Ted Berg addressed potentially trading Pedro Feliciano back in July. He was right then, and he’s still right today (the only difference being that the market has significantly narrowed due to the waiver requirement). Feliciano is earning $2.9 million and can expect a raise in the arbitration process this season. While the Mets almost never go in front of an arbitrator, but you can expect them to settle with Pedro somewhere between $3.5 and $4 million. Heck, the Mets signed Scott Schoeneweis to a 3 eyar/$9 million deal just three seasons ago, and I’m sure a) Feliciano is a better pitcher, and b) the market has gone up since then. Can the Mets really afford to pay a lefty-specialist that much when they have so many other roster spots to address?

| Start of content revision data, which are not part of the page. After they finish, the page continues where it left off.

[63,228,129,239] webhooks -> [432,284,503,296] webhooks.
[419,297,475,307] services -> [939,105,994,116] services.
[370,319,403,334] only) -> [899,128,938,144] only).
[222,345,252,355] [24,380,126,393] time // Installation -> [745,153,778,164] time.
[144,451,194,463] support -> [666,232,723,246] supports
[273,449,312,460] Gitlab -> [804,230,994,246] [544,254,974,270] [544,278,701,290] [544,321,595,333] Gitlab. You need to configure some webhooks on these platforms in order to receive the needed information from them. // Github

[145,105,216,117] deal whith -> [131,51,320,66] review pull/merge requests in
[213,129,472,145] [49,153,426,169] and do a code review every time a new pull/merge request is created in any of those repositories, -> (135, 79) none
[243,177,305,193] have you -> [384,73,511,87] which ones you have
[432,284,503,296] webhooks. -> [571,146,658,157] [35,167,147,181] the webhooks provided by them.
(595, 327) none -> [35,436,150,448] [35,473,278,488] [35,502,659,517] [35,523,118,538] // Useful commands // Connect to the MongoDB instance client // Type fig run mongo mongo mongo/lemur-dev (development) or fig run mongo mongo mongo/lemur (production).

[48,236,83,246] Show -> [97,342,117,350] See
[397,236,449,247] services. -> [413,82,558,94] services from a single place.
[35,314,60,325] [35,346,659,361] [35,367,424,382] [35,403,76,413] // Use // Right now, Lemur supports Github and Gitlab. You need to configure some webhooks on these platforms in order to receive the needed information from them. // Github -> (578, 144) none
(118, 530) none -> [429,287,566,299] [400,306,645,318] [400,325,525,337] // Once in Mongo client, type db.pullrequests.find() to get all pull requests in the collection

Takahashi is only making $1 million and to the best of my knowledge (read: the Mets’ page on Cot’s Baseball Contracts), he won’t be eligible for arbitration until 2013, meaning the Mets can retain him until that time while giving him only minimal raises. However, he’ll be 36 next season and there’s no guarantee that he’ll be able to match his current level of success (a term I use loosely: his 98 ERA+ indicates that he’s a slightly below-average pitcher). Sure, there may not be a market for Takahashi, but it can’t possibly hurt to gauge other team’s interest.

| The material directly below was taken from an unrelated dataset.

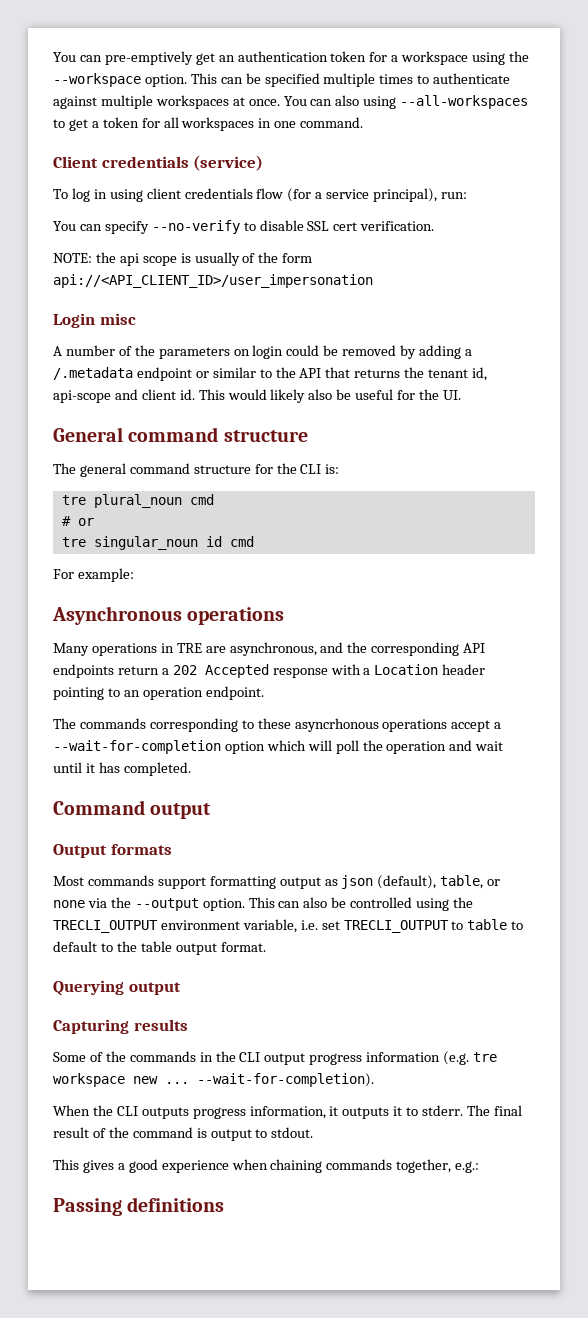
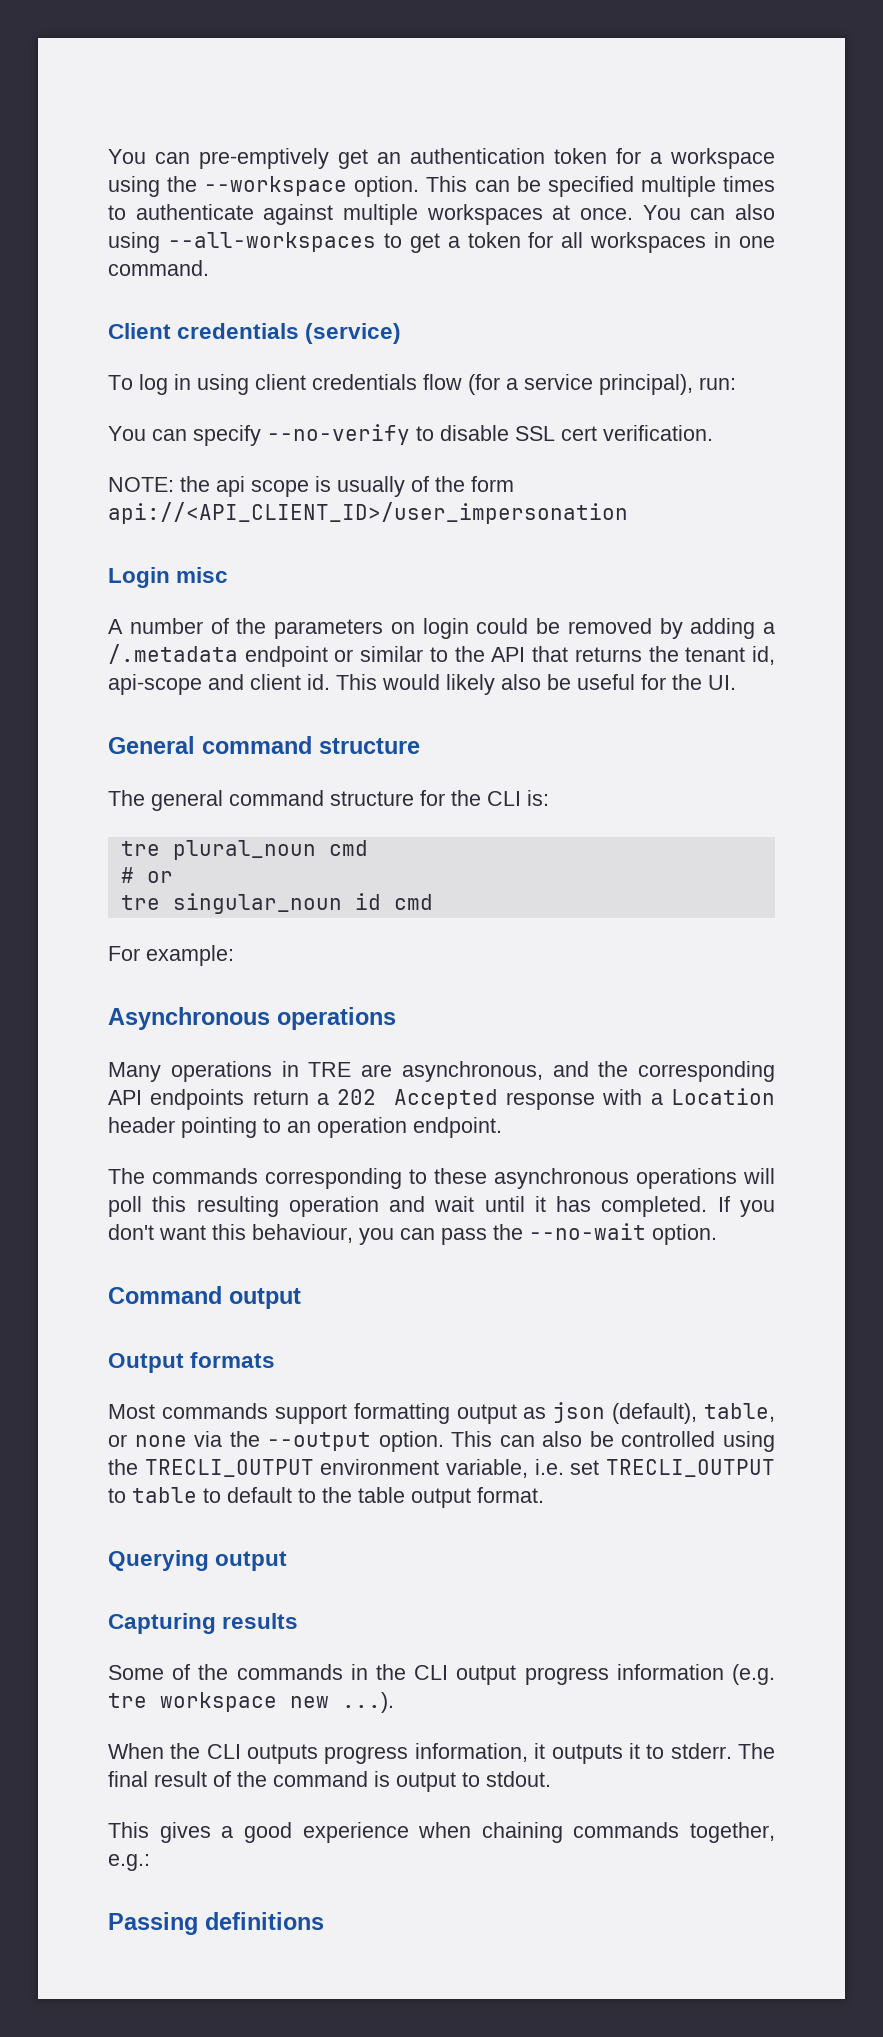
[294,718,502,732] [53,740,383,754] asyncrhonous operations accept a --wait-for-completion option which will poll the -> [494,1168,775,1189] [108,1196,279,1217] asynchronous operations will poll this resulting
(191, 769) none -> [717,1196,775,1217] [108,1223,717,1245] If you don't want this behaviour, you can pass the --no-wait option.
[165,1073,374,1087] ... --wait-for-completion). -> [342,1692,394,1713] ...).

As for Feliciano, there’s an additional wrinkle to consider: MLB Trade Rumors is predicting that he’ll qualify as a Type B free agent. As such, if the Mets offer him arbitration and he declines, they’ll receive a sandwich pick in next seasons amateur draft, which will likely be worth more than any prospect they could land after putting him on waivers. But, there’s definitely a market out there for him. For instance, the Yankees would probably be interested in adding a solid lefty-specialist, and that might force Tampa, Boston or even Texas or Minnesota to be interested, if only to their potential playoff opponents from adding to their arsenal. Heck, I could even see the Phillies claiming Feliciano just to ensure that he doesn’t land on the Braves and wreak his usual havoc on Ryan Howard, Raul Ibanez, and Chase Utley in the playoffs. The Mets might luck into landing a prospect who can help them more cheaply, but if they don’t find a return that they’re interested in, they can still pull him back from waivers. There’s really no downside (aside from bruised egos, I suppose).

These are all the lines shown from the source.